Social media, such as the pantry’s Facebook page, is another way to get the message out to the general public, as well as traditional media sources such as newspapers.

“It is difficult to get the word out that it is OK to come here,” he said. “There are a variety of reasons to come here and there is no shame in coming here. It is something that is here to help people. We need to change the narrative.”

The client

One client, a retired Edwardsburg resident, who wished to remain anonymous, has as story that is similar to many who come to the food pantry every two weeks to pick up food.

“I have a low income because I am retired,” she said. “I feed a lot of people in my family, so I come to the food pantry and they give so much. They have a list that you fill out and then they fill it with what you need. It is very helpful.”

The client said that when you come in everyone is nice and treats you with respect.

“This is not a charity,” she said. “It is just a helping hand and everybody needs a helping hand at some time.”

And what would she say to someone who is in need but not willing to ask for that help?

“It is natural,” she said. “I was kind of ashamed when I first came, but I need help and God gave me a way of helping me through other people. It is something that you just have to learn to accept when God gives you that helping hand.”

The volunteer

Ken Mais has worked as a volunteer at the food pantry for more than 20 years.

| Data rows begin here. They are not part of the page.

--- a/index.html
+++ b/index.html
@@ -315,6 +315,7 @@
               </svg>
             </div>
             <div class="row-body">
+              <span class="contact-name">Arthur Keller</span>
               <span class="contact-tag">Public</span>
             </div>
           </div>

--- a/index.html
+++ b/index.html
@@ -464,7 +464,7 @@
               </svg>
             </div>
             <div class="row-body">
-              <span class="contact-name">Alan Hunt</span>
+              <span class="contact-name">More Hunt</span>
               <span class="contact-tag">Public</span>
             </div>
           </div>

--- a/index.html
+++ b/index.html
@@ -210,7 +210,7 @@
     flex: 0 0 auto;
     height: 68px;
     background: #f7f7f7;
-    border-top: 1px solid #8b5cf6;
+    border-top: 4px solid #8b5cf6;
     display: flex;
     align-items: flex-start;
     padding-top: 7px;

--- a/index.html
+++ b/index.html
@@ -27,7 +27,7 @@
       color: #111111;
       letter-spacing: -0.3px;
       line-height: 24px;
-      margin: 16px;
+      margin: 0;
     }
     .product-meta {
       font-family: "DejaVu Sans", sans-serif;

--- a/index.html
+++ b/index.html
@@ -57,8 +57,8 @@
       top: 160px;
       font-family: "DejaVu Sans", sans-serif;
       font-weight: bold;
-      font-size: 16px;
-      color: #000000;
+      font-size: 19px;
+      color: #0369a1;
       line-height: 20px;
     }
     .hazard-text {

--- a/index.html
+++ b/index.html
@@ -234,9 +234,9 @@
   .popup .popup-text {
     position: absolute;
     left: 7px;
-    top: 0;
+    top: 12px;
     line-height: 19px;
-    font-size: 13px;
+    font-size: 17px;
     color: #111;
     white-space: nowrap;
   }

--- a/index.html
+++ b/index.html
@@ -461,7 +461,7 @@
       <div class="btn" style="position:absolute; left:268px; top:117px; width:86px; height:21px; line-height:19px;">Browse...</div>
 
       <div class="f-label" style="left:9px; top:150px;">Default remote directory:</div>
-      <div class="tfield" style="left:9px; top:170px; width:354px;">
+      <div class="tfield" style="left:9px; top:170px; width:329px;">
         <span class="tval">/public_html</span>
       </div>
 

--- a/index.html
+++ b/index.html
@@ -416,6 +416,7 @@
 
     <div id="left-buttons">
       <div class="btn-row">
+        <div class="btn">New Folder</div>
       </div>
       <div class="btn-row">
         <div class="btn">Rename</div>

He has seen a lot of changes to the needs of people, the facility and the way the community has rallied around the pantry.

“Families are more accepting now,” he said. “Last Thanksgiving, we packed 540 bags for 180 families. I will always be amazed. The schools are involved now with their stuff-a-bus and all of the ministers are involved. The community helps out quite a bit.”

Mais, who usually works on Wednesdays and Fridays, said that it is important to get the information out to those in need.

“It primarily is word of mouth,” he said. “We try to help as much as possible. We try to help as many families as possible.”

What would Mais tell someone who is looking to volunteer at the pantry?

“They need to check with our coordinator Rick Sullivan,” he said. “You can talk to the ministers. You can leave your name and phone number, or you can stop by here Monday, Wednesday or Friday. We really enjoy working here. We go out for lunch together afterward.”

The administration

Cindy Antos is an administrative assistant at Our Lady of the Lake Catholic Church.

“Our Lady houses the food pantry and I do all the work behind the scenes,” she said. “I record all the gifts and all thank-you notes. Margaret (Evans) and Teri (Hassinger), who also work at Our Lady, between the three of us, kind of oversee all of the paperwork and processing of the stuff.”

Hope United Methodist handles the accounting for the food pantry.

“Our visitors can come every 14 days, so we have paperwork to support that to make sure everyone followed the rules we have set up,” Antos said.

She, like the others, is appreciative of the support the food pantry receives.

“Being in the office, I see where all the donations come from,” she said. “They come from memorials. We have businesses that support. We have band boosters help us get wrapping paper and tape for the Toys for Tots so that our visitors can wrap them and put them under their tree. Businesses take up fund collections or food collections.”

Fresh produce even makes its way to the pantry from local sources.

“We have farmers that will give us their produce,” Antos said. “We have a farmer who gives us potatoes that we use for our Thanksgiving and Christmas baskets. It is just a slew of people in our community that support and realize there are those who need a helping hand and can count on us to help reach them and give our visitors the support they need.”

Food is not the only thing visitors to the food pantry can get assistance with.

There are also gas vouchers, which can help get them to an appointment. Families in need can also get help with utilities.

While the money for things such as gas and utilities is limited, the pantry tries to utilize it as best as possible.

There is always an ongoing need for more donations, both monetarily and for food and household items.